── GIVEN DATA ──

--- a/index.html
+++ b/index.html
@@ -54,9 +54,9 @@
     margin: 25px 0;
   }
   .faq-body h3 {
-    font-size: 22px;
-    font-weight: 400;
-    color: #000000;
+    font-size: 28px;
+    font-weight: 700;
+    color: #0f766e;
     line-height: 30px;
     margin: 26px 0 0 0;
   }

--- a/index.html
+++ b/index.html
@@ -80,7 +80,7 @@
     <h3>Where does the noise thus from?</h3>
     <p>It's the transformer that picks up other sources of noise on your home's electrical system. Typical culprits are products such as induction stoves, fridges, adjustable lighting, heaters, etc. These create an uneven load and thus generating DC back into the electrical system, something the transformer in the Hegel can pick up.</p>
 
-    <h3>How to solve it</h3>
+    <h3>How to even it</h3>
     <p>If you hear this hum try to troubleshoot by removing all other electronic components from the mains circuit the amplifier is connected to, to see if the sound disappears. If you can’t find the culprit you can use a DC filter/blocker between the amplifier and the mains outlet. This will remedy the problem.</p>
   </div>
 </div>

───

### BRIEF
Lines containing the word "other" are to be located in the entries and copied.

### SOLUTION FOR THIS EXERCISE
     <p>It's the transformer that picks up other sources of noise on your home's electrical system. Typical culprits are products such as induction stoves, fridges, adjustable lighting, heaters, etc. These create an uneven load and thus generating DC back into the electrical system, something the transformer in the Hegel can pick up.</p>
     <p>If you hear this hum try to troubleshoot by removing all other electronic components from the mains circuit the amplifier is connected to, to see if the sound disappears. If you can’t find the culprit you can use a DC filter/blocker between the amplifier and the mains outlet. This will remedy the problem.</p>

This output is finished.